Table 4. glmnet timings for fitting a lasso problem in various settings†.
| Setting | Correlation | Time (s) without strong rule | Time (s) with strong rule |
|---|---|---|---|
| Gaussian | 0 | 0.99 (0.02) | 1.04 (0.02) |
| 0.4 | 2.87 (0.08) | 1.29 (0.01) | |
| Binomial | 0 | 3.04 (0.11) | 1.24 (0.01) |
| 0.4 | 3.25 (0.12) | 1.23 (0.02) | |
| Cox | 0 | 178.74 (5.97) | 7.90 (0.13) |
| 0.4 | 120.32 (3.61) | 8.09 (0.19) | |
| Poisson | 0 | 142.10 (6.67) | 4.19 (0.17) |
| 0.4 | 74.20 (3.10) | 1.74 (0.07) |
There are p=20000 predictors and N =200 observations.
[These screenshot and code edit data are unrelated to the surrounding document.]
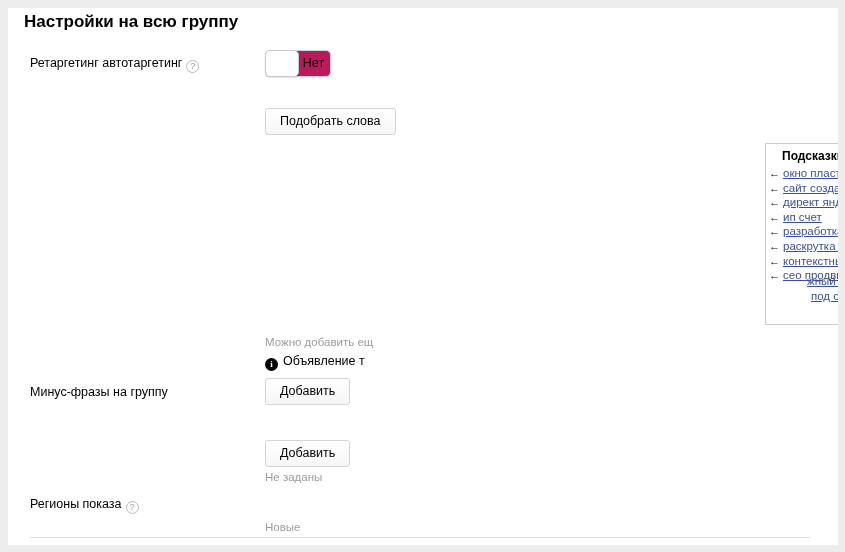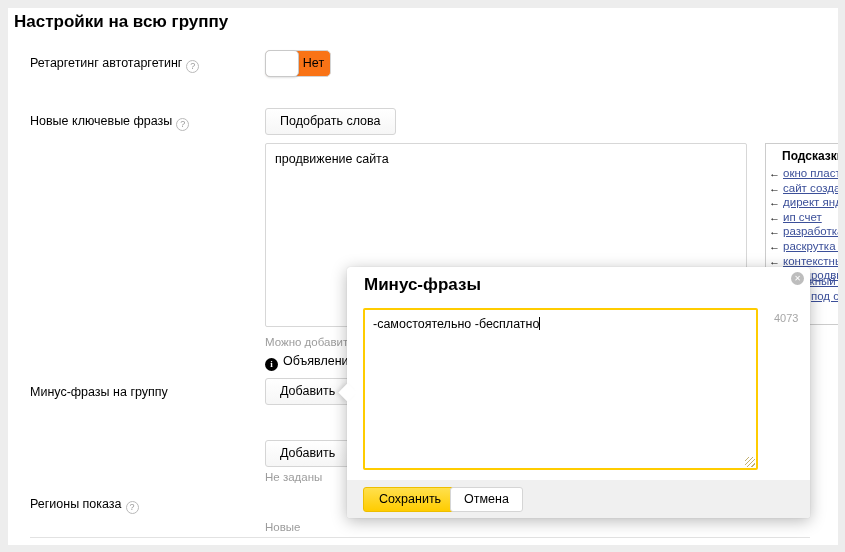--- a/index.html
+++ b/index.html
@@ -11,7 +11,7 @@
 
   .abs { position:absolute; }
 
-  .page-title { left:14px; top:12px; font-size:17px; font-weight:bold; color:#000; }
+  .page-title { left:24px; top:12px; font-size:17px; font-weight:bold; color:#000; }
 
   .row-label { font-size:12.5px; color:#000; white-space:nowrap; }
 

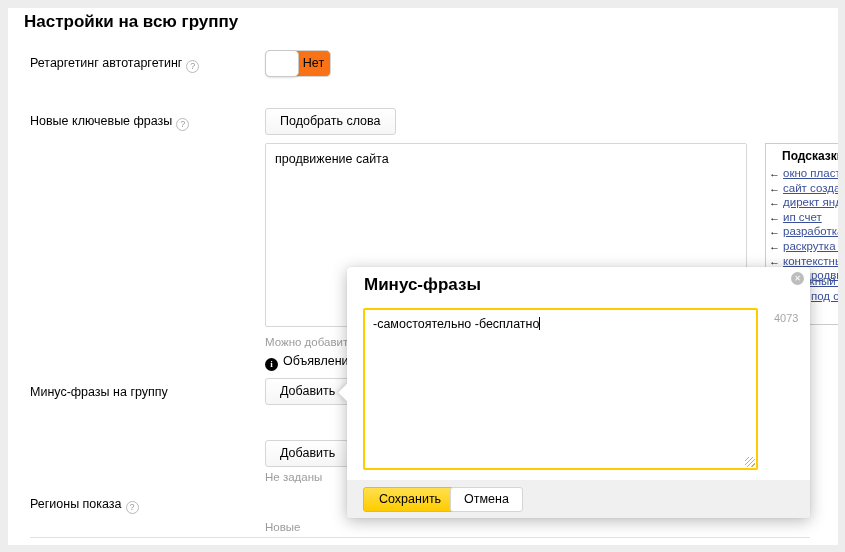--- a/index.html
+++ b/index.html
@@ -25,7 +25,7 @@
   
   .toggle {
     left:265px; top:50px; width:66px; height:27px;
-    background:#f97316; border:1px solid #d4d4d4; border-radius:5px; cursor:pointer;
+    background:#be185d; border:1px solid #d4d4d4; border-radius:5px; cursor:pointer;
   }
   .toggle-knob {
     position:absolute; left:-1px; top:-1px; width:34px; height:27px;

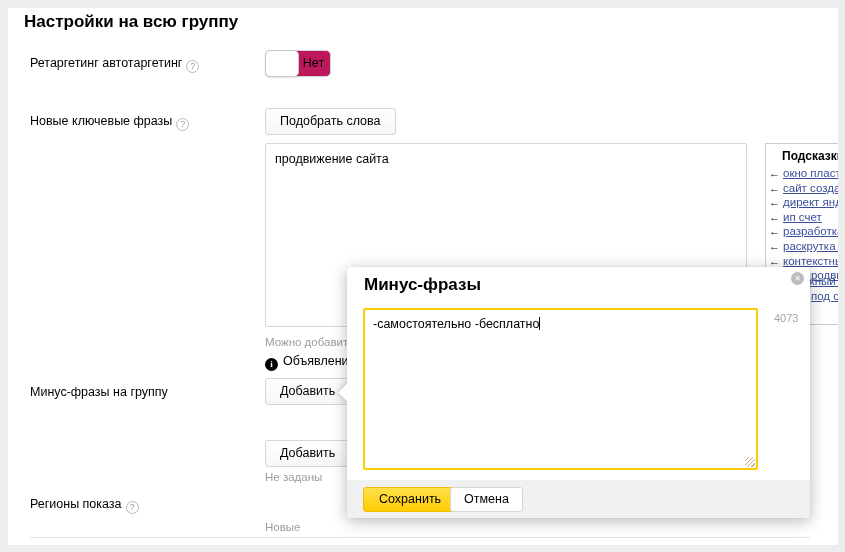--- a/index.html
+++ b/index.html
@@ -138,9 +138,6 @@
     <div class="toggle-label">Нет</div>
   </div>
 
-  <div class="abs row-label" style="left:30px; top:114px;">
-    <span>Новые ключевые фразы</span><span class="help-icon">?</span>
-  </div>
   <div class="abs btn" style="left:265px; top:108px;">Подобрать слова</div>
   <textarea class="abs kw-textarea" style="">продвижение сайта</textarea>
   <div class="abs hint-text" style="left:265px; top:336px;">Можно добавить ещ</div>

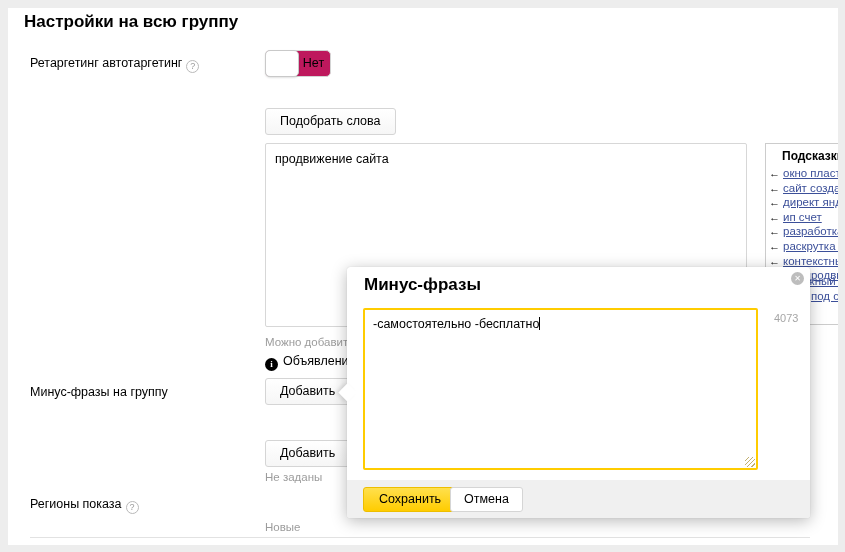--- a/index.html
+++ b/index.html
@@ -139,7 +139,6 @@
   </div>
 
   <div class="abs btn" style="left:265px; top:108px;">Подобрать слова</div>
-  <textarea class="abs kw-textarea" style="">продвижение сайта</textarea>
   <div class="abs hint-text" style="left:265px; top:336px;">Можно добавить ещ</div>
   <div class="abs info-line">
     <span class="info-icon">i</span><span>Объявление т</span>

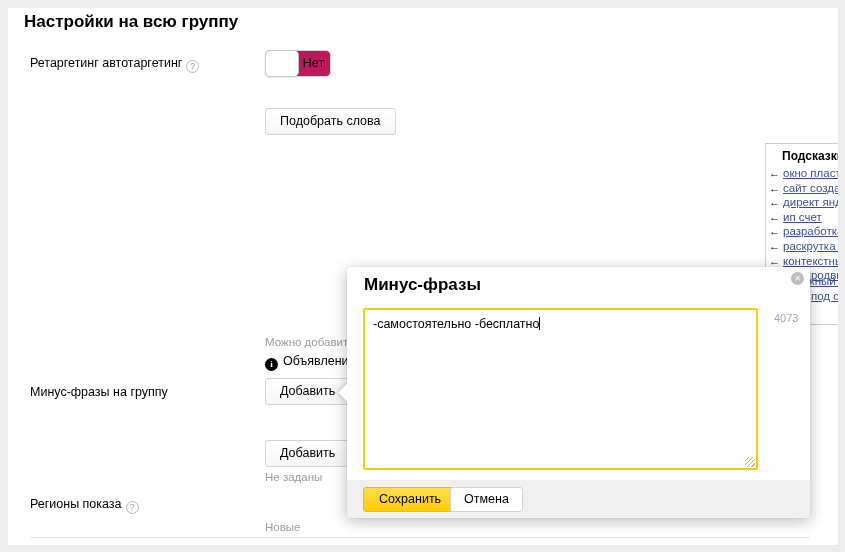--- a/index.html
+++ b/index.html
@@ -171,20 +171,6 @@
     <div class="sugg-frag" style="left:45px; top:146px;"><span class="sugg-link">под са</span></div>
   </div>
 
-  <div class="abs modal">
-    <div class="modal-tail"></div>
-    <div class="modal-title">Минус-фразы</div>
-    <div class="modal-close">✕</div>
-    <div class="modal-textarea" role="textbox">
-      <span>-самостоятельно -бесплатно</span><span class="caret"></span>
-    </div>
-    <div class="char-counter">4073</div>
-    <div class="resize-handle"></div>
-    <div class="modal-footer">
-      <div class="btn-save">Сохранить</div>
-      <div class="btn-cancel">Отмена</div>
-    </div>
-  </div>
 </div>
 
 </body></html>

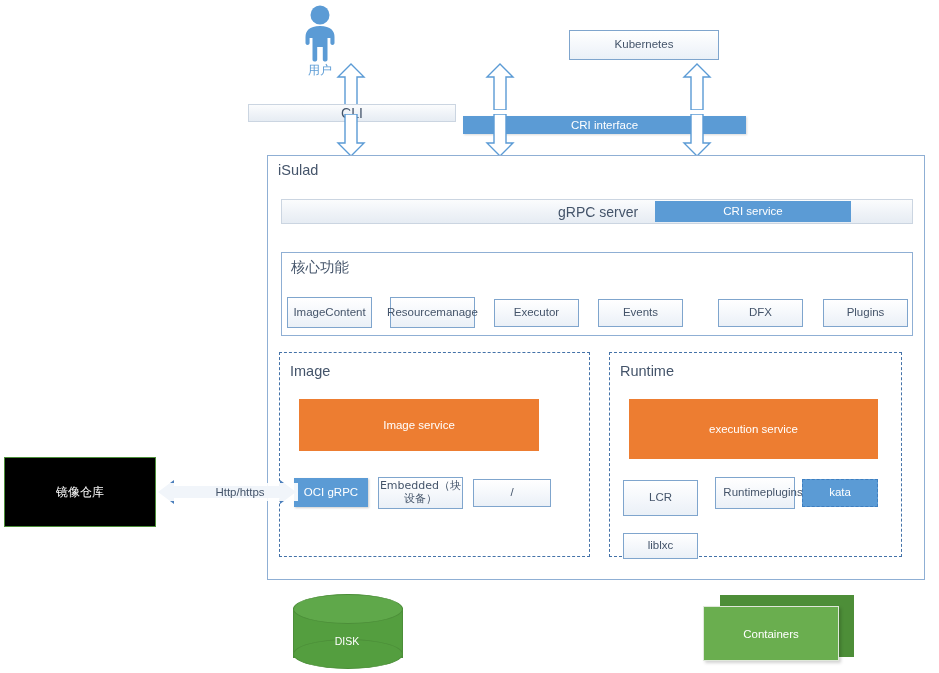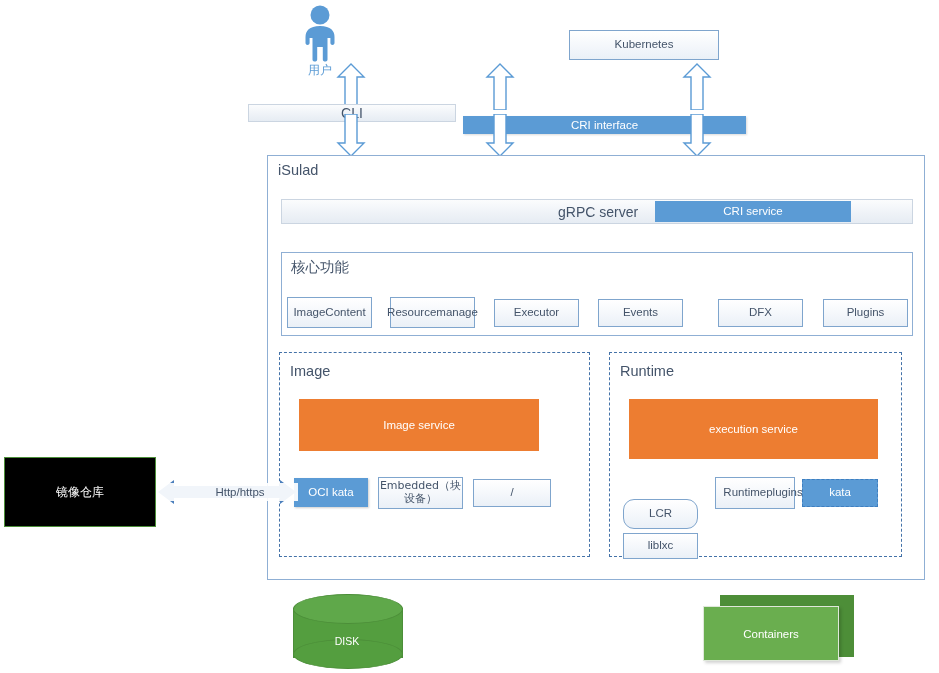--- a/index.html
+++ b/index.html
@@ -221,7 +221,7 @@
   </div>
 
   <div class="abs bluebox" style="left:294px;top:478px;width:74px;height:29px;box-shadow:1px 1px 2px rgba(0,0,0,.2);">
-    <span>OCI kata</span>
+    <span>OCI gRPC</span>
   </div>
   <div class="abs lbox two-line cjk" style="left:378px;top:477px;width:85px;height:32px;font-size:11px;">
     <span><span>Embedded</span><span>（块设备）</span></span>

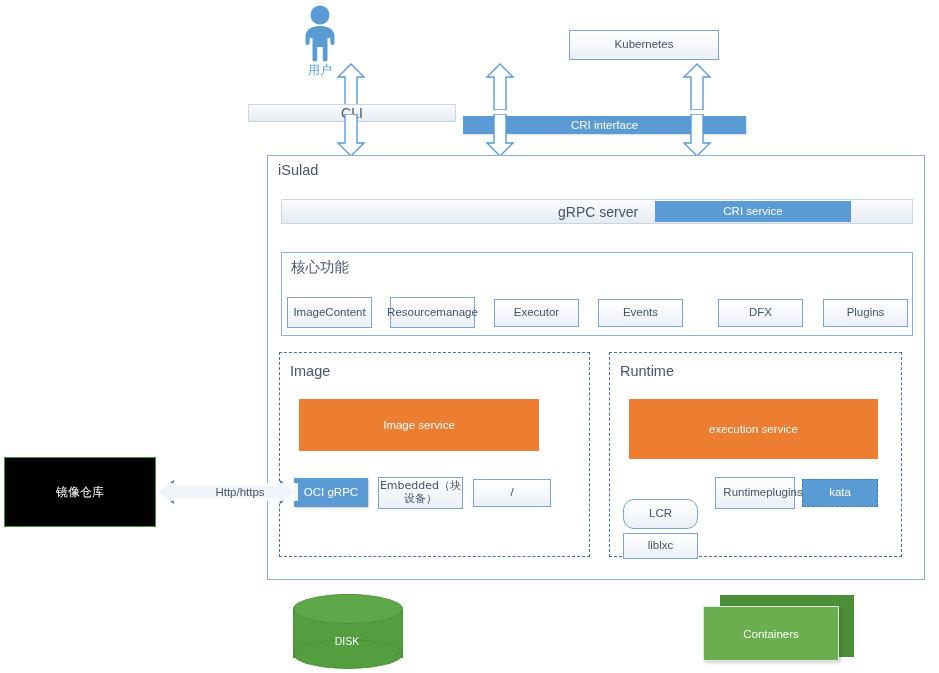--- a/index.html
+++ b/index.html
@@ -237,7 +237,7 @@
     <span>execution service</span>
   </div>
 
-  <div class="abs lbox" style="left:623px;top:499px;width:75px;height:30px;border-radius:11px;">
+  <div class="abs lbox" style="left:623px;top:480px;width:75px;height:36px;">
     <span>LCR</span>
   </div>
   <div class="abs lbox" style="left:623px;top:504px;width:75px;height:26px;margin-top:29px;">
Values shown are the mean and standard error of the mean over 20 simulations. For the Gaussian model the data were generated as standard Gaussian with pairwise correlation 0 or 0.4, and the first 20 regression coefficients equalled to 20, 19,…,1 (the rest being 0). Gaussian noise was added to the linear predictor so that the signal-to-noise ratio was about 3.0. For the logistic model, the outcome variable y was generated as above, and then transformed to {sgn(y) + 1}/2. For the survival model, the survival time was taken to be the outcome y from the Gaussian model above and all observations were considered to be uncensored.